Cette explication confuse édifia peu Marguerite de Valois, dont l'esprit droit aimait les raisonnements précis.

Néanmoins, voyant le chancelier en si bonnes dispositions, elle ne voulut pas insister sur ce point, et reprit:

– Vous êtes un logicien trop habile pour moi, messire. Mais puisque vous paraissez plus miséricordieux que je ne pensais, il y aurait un excellent moyen de le prouver.

– Dites, madame, je ne tiens qu'à vous démontrer ma sincérité et mon bon vouloir.

– Oh! ce sont là d'excellents discours; pourquoi les actes ne s'y conforment-ils point?

– Si Votre Grâce daignait s'expliquer plus clairement.

– Très volontiers… Je veux dire, messire, que les écrivains exilés ne sont pas les seules victimes dont le sort m'afflige.
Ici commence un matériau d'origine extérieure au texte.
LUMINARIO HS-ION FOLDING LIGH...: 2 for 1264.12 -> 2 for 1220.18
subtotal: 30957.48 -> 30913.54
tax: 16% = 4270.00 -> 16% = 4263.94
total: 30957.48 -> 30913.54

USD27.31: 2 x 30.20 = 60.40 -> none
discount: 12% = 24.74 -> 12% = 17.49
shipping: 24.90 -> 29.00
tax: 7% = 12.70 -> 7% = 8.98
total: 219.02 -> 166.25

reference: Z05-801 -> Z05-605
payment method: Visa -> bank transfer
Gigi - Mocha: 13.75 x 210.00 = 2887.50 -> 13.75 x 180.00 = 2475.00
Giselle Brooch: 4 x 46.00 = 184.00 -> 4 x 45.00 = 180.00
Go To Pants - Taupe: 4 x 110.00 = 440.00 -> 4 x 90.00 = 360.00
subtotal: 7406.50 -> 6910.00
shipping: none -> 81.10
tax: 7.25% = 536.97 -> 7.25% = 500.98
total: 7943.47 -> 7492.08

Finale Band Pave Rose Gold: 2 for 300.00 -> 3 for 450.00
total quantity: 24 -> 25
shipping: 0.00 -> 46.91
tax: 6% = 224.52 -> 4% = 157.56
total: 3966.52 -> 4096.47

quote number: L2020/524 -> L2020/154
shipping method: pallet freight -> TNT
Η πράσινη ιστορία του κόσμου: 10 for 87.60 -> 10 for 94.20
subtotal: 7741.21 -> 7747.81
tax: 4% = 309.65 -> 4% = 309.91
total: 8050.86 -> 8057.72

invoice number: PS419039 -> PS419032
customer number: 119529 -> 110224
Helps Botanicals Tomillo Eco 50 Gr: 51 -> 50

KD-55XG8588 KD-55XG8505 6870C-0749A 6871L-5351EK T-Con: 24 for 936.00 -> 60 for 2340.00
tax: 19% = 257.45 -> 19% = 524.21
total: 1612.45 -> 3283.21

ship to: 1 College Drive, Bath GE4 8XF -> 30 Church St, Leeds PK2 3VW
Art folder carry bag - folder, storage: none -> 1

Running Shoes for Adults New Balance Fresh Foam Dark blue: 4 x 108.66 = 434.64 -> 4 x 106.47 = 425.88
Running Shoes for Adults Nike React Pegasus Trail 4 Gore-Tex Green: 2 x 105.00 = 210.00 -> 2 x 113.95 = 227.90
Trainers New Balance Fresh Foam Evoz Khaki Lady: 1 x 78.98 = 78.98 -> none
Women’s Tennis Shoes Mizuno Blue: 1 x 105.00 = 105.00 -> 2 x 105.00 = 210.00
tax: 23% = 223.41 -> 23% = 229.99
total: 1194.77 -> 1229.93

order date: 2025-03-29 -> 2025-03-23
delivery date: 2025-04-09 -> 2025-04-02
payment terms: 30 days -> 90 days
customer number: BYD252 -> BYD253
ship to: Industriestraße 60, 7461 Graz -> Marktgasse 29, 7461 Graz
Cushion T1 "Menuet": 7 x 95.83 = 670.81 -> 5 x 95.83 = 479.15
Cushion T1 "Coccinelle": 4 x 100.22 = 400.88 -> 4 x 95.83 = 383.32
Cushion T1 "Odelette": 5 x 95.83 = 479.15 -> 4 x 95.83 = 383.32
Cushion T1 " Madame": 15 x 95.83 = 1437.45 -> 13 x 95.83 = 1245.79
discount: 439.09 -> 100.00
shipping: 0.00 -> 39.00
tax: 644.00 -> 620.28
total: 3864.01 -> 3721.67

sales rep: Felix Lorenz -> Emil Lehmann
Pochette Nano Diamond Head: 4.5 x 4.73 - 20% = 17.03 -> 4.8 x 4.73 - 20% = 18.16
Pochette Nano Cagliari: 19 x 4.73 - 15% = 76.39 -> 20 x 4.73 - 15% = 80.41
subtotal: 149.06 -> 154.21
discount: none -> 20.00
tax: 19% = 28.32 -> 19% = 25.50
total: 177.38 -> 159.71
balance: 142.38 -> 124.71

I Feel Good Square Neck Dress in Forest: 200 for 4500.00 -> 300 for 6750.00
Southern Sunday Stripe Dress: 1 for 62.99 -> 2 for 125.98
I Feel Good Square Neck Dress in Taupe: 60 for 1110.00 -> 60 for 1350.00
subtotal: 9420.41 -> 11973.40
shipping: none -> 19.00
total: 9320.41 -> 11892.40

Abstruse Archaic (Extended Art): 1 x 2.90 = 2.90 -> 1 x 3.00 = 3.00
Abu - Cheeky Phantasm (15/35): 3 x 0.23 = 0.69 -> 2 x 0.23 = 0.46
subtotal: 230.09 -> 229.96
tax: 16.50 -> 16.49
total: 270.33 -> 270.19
Ce ne sont pas d'ailleurs les plus à plaindre. – Les prisons du Châtelet, de la Bastille, celles de ce palais sous nos pieds, les fosses de la Grosse-Tour, regorgent d'autres créatures dont la condition m'inquiète et me tourmente.

– En vérité, madame, vous prenez tant de sollicitude à ces misérables!.. Songez donc que ce sont des pécheurs endurcis, récidivistes, propagateurs acharnés, et que la sainte Église de Rome les frappe d'anathème…

– Mais vous, messire, songez aussi que j'ai trempé dans leur erreur, puisqu'au dire du Saint-Père, erreur il y a… Je suis donc un peu excommuniée comme eux, ce qui fait que leur infortune me touche…

– Ils sont heureux, madame, d'exciter votre sollicitude.

– Ils le seraient bien plus s'ils obtenaient la vôtre.

– Que souhaitez-vous donc?

– Que vous mettiez en œuvre ce bon vouloir que je rencontre chez vous aujourd'hui, et qui me charme, en faisant élargir ces malheureux.

– Le chancelier eut un geste d'effroi.

– Ne craignez rien; ma mère, ici présente, ne s'y opposera pas, j'en suis sûre.

– La régente fit un signe affirmatif.

– Et quant à mon cher et honoré frère, notre maître à tous, je m'engage, – foi de princesse, – à vous obtenir la continuation de sa faveur.

– Ainsi, madame, la délivrance des prisonniers religieux vous serait agréable?

– A moi, à ma mère et au roi.

– S'il en est de la sorte, la chose n'est pas impossible… Cependant n'oublions pas les exigences de la Sorbonne; elle serait capable de faire un coup d'État ou un acte de rébellion fâcheux en la situation des affaires publiques, si nous lui enlevions toute sa proie… Je vous communiquerai, s'il vous plaît, la liste des prisonniers, et vous en désignerez un certain nombre qui seront libérés sur votre désir. Quant aux autres, nous tâcherons ensuite d'adoucir pour eux ces rudes docteurs, dont il serait dangereux de méconnaître trop ouvertement les privilèges.

– Ainsi soit-il, messire; ma mère et moi attendrons votre liste, afin de vous présenter ensuite la nôtre, et, cet acte de clémence accompli, vous aurez droit à toute ma reconnaissance.

Sur ce mot, elle lui tendit gracieusement la main qu'elle lui avait refusée le matin même.